IE-- it is not very prudent to seek grapefruit from apple trees, but if it makes one happy to look, have fun--Occam's Razor be damned.

HEALTH,
John

Stormy,
If Twyla has not seen a rheumatologist, I can see it as entirely possible multiple doctors have missed the diagnosis. Spondyloartrhritis seems little known and little suspected outside the realm of rheumatology. I am not sure why this is the case, but in my own experience it is true.

My daughter saw dozens of doctors who could come up with nothing better than a referral or a strong insinuation it was all in her head. Since diagnosis--by the first rheumatologist she saw, who made the dx on the spot--we have seen her GP, who was clearly uniformed about the illness, and she has been to the ER a couple of times where the doctors had never heard of it.

Twyla needs to see a good rheumatologist.

If you are unsure what you have... learn about AS and when you visit your rheumy, go prepared to help him/her.

Here at this website there is a "Pain map" link you can print off... als the "AS Patient Guidebook" that you can read and printoff as well. You can visit other websites such as SAA.org and review symptoms and diagnosis they have listed.
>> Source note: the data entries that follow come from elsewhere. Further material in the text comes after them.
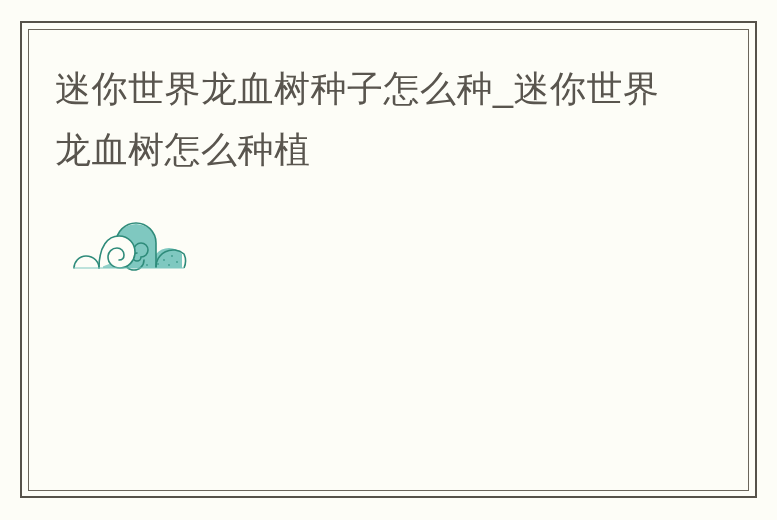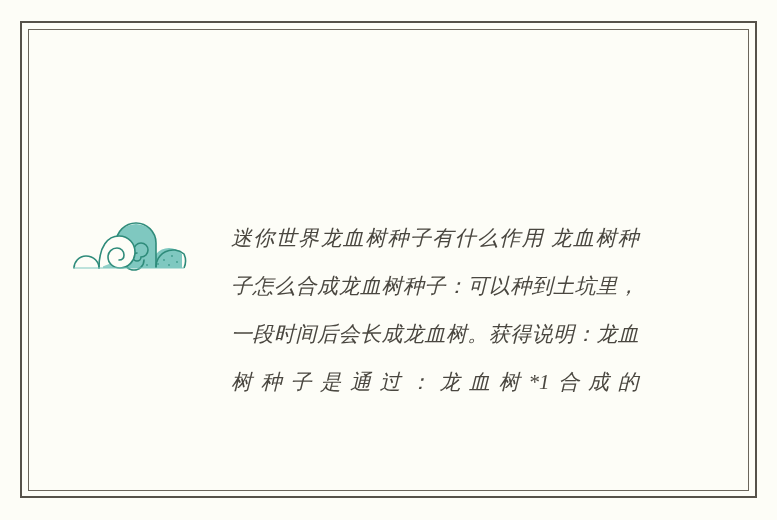--- a/index.html
+++ b/index.html
@@ -101,6 +101,7 @@
   <div class="frame-outer"></div>
   <div class="frame-inner"></div>
 
+  <div id="title">迷你世界龙血树种子怎么种_迷你世界龙血树怎么种植</div>
 
   <div id="cloud-figure">
     <svg viewBox="0 0 115 68" xmlns="http://www.w3.org/2000/svg">

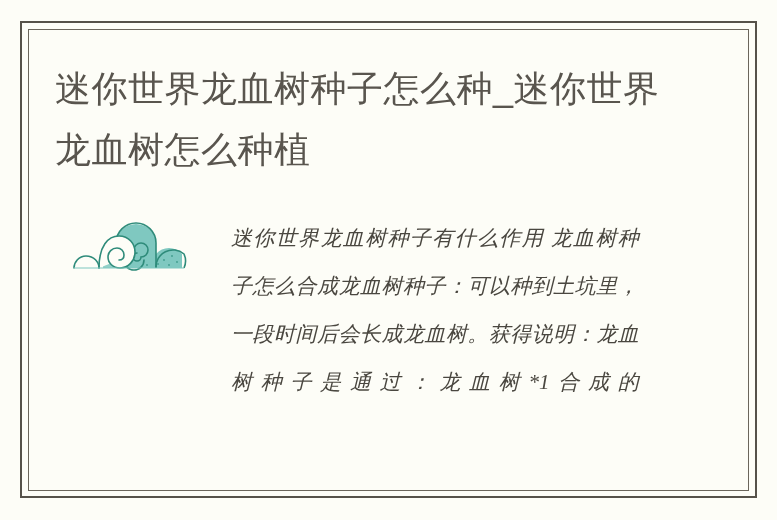--- a/index.html
+++ b/index.html
@@ -136,7 +136,6 @@
     </svg>
   </div>
 
-  <div id="body-text">迷你世界龙血树种子有什么作用 龙血树种子怎么合成龙血树种子：可以种到土坑里，一段时间后会长成龙血树。获得说明：龙血树种子是通过：龙血树*1合成的</div>
 
 </div>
Best to be prepared and help your doctors, their time is limited when they see you.

Best,

Tim

It is not my list John. The list is courtesy of the National Eye Institute, a division of the National Institutes of Health. https://www.nei.nih.gov/about I am sure that you understand that, while some people who develop uveitis are HLA-b27 positive, the diagnosis is not exclusive to patients who are b27+. It is not a part of the diagnostic criteria and, depending on the population studied, 19% to 88% of uveitis patients are positive. http://emedicine.medscape.com/article/1201027-overview

It is also important to note that uveitis can and does occurr without the presence of As or another systemic disease even in HLA-b27+ individuals.

It is reckless and and factually incorrect to advise someone that the diagnosis is very easy or already known without far more information.


Obviously it was a typo.


I'm not sure where you got your 5% figure, but many experts would strongly disagree with you. Back pain is considered to be the single leading cause of disability world wide. It is estimated that 60% to 80% of Americans seek treatment for back pain at some point in their lives. If "only" 50% of HLA-b27+ individuals do so, they are below the curve. I think we both know that is inaccurate.

http://www.ninds.nih.gov/disorders/backpain/detail_backpain.htm
http://www.nlm.nih.gov/medlineplus/backpain.html
http://www.acatoday.org/level2_css.cfm?T1ID=13&T2ID=68
http://umm.edu/health/medical/altmed/condition/low-back-pain


It is also not very prudent to advise any and every person who asks if they could possibly have AS that, in fact, they do. But I have never noticed you missing an opportunity to do so. The original poster MAY have AS or a related Spondyloarthropathy. Alternatively, she may have uveitis without an accompanying systemic disease or she may have a different systemic disease. Without examining the patient, her complete medical record, her lab work and radiographic evidence, you have no possible way to know what she does or does not have.